On 2025‑09‑01 ('today'), the dashboard shows image uploads for Internet Explorer (IE) dropped to zero. Write SQL to (a) determine if this is a technical issue vs. behavior change, and (b) localize the fault (client, storage, ETL, or dashboard query). Use the schema below and produce: 1) A 8‑day trend by browser with significance-ready confidence intervals (approximate via normal or Wilson on proportions). 2) A client→storage funnel by browser for 2025‑09‑01 and the 7 days prior. 3) Top IE error codes and their first‑seen timestamps on 2025‑09‑01 vs. baseline. 4) A validation that the dashboard aggregation matches a direct recompute query; if they differ, show a minimal reproducible case.

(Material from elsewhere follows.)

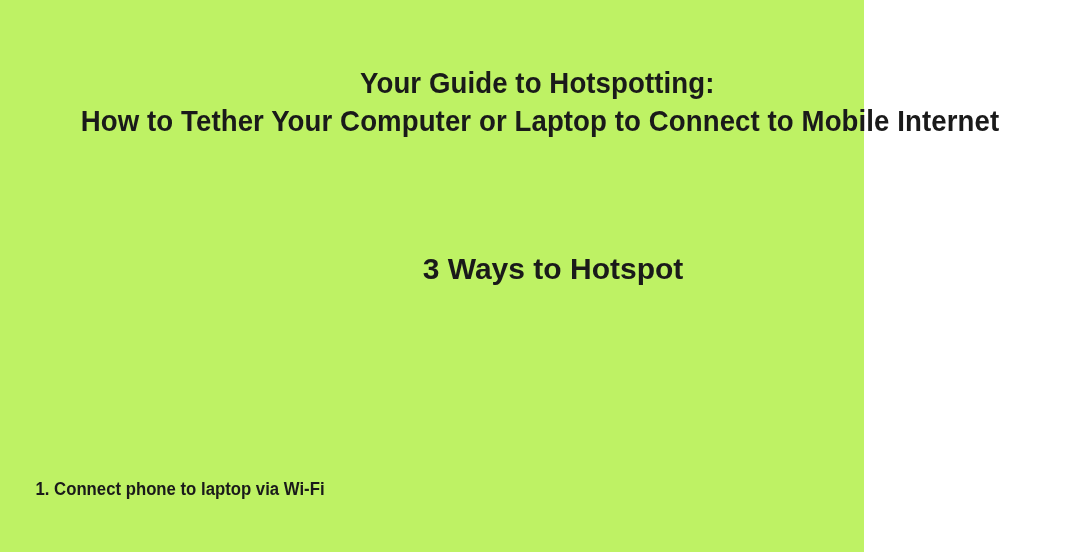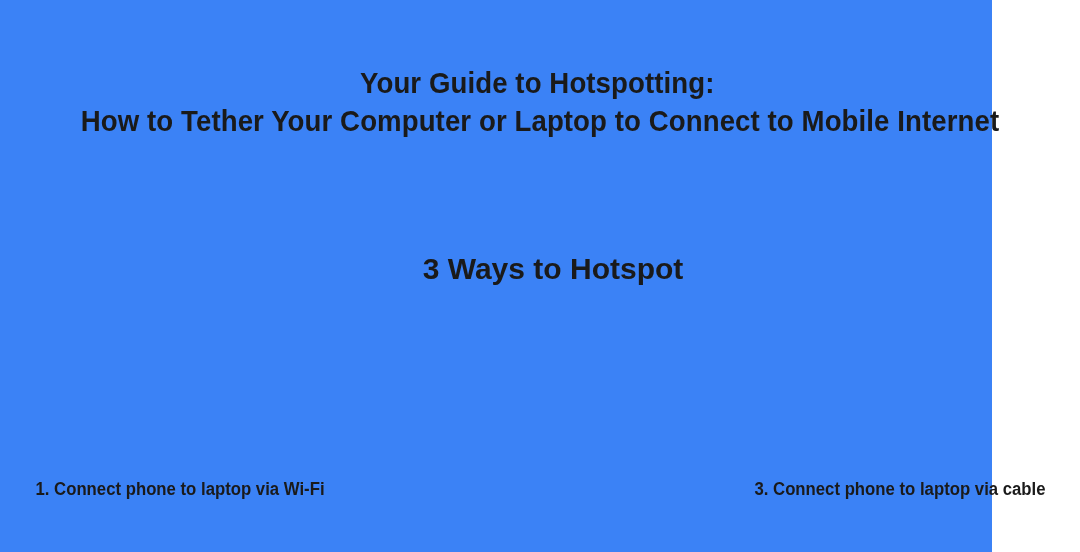"Your Guide to Hotspotting:" .page { background: #3b82f6 -> #bef264; width: 992px -> 864px }
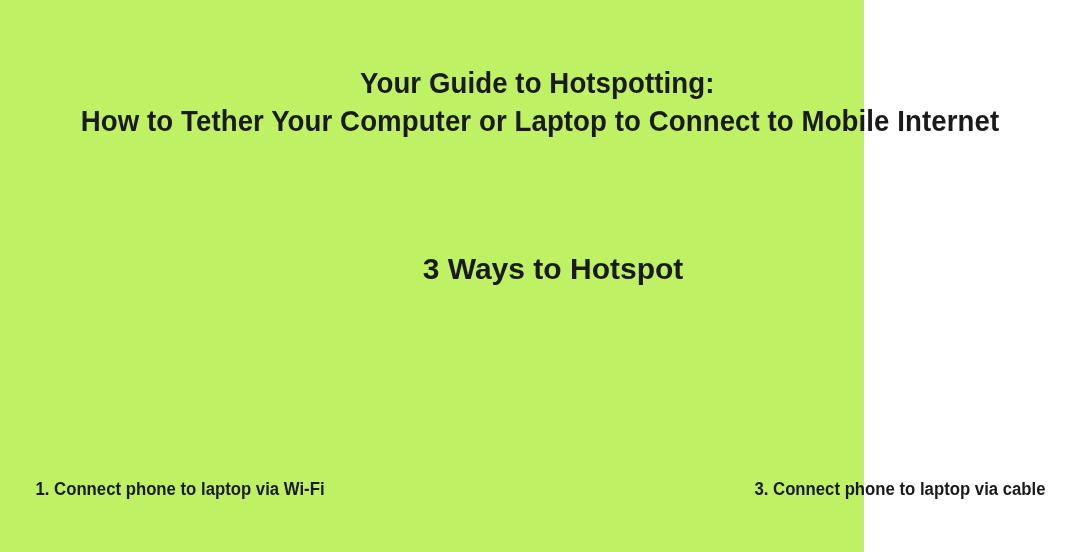"3. Connect phone to laptop" div.method-col { html: <div> <div></div> <div>3. Connect phone to laptop via cable</div> </div> -> none }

Finally, explain how your findings distinguish user‑behavior changes from instrumentation or storage bugs. Schema and tiny samples:
Table: events_uploads Columns: event_time TIMESTAMP, user_id BIGINT, browser STRING, os STRING, app_version STRING, country STRING, status STRING, error_code STRING, ip STRING, session_id STRING, event_id STRING Sample: +---------------------+---------+---------+---------+------------+---------+---------+------------+-----------+-----------+----------+ | event_time | user_id | browser | os | app_version| country | status | error_code | ip | session_id| event_id | +---------------------+---------+---------+---------+------------+---------+---------+------------+-----------+-----------+----------+ | 2025-08-31 22:10:00 | 101 | IE | Windows | 11.2.0 | AR | success | NULL | 1.1.1.1 | s1 | e1 | | 2025-09-01 09:00:00 | 102 | IE | Windows | 11.2.1 | US | fail | UPLOAD_415 | 2.2.2.2 | s2 | e2 | | 2025-09-01 09:05:00 | 103 | IE | Windows | 11.2.1 | US | fail | UPLOAD_415 | 2.2.2.3 | s3 | e3 | | 2025-09-01 09:07:00 | 104 | Chrome | Windows | 120.0 | US | success | NULL | 3.3.3.3 | s4 | e4 | | 2025-09-01 10:20:00 | 105 | Chrome | Mac | 120.0 | US | success | NULL | 4.4.4.4 | s5 | e5 | | 2025-09-01 11:00:00 | 106 | IE | Windows | 11.2.1 | US | fail | UPLOAD_415 | 2.2.2.4 | s6 | e6 | +---------------------+---------+---------+---------+------------+---------+---------+------------+-----------+-----------+----------+
Table: storage_uploads Columns: upload_time TIMESTAMP, user_id BIGINT, object_id STRING, source_event_id STRING, browser STRING Sample: +---------------------+---------+-----------+----------------+---------+ | upload_time | user_id | object_id | source_event_id| browser | +---------------------+---------+-----------+----------------+---------+ | 2025-08-31 22:10:05 | 101 | objA | e1 | IE | | 2025-09-01 09:07:10 | 104 | objB | e4 | Chrome | | 2025-09-01 10:20:12 | 105 | objC | e5 | Chrome | +---------------------+---------+-----------+----------------+---------+
Table: dash_metrics Columns: metric_date DATE, browser STRING, uploads_count BIGINT Sample: +-------------+---------+---------------+ | metric_date | browser | uploads_count | +-------------+---------+---------------+ | 2025-09-01 | IE | 0 | | 2025-09-01 | Chrome | 2 | +-------------+---------+---------------+
Include at least: (i) a 7‑day trailing comparison query, (ii) a client‑to‑storage left join to quantify drop‑off by browser and error_code, and (iii) a dashboard-recompute query. Explain how each result points to either a client bug, storage failure, ETL/typing bug (e.g., IE mislabeled), or a dashboard filter error.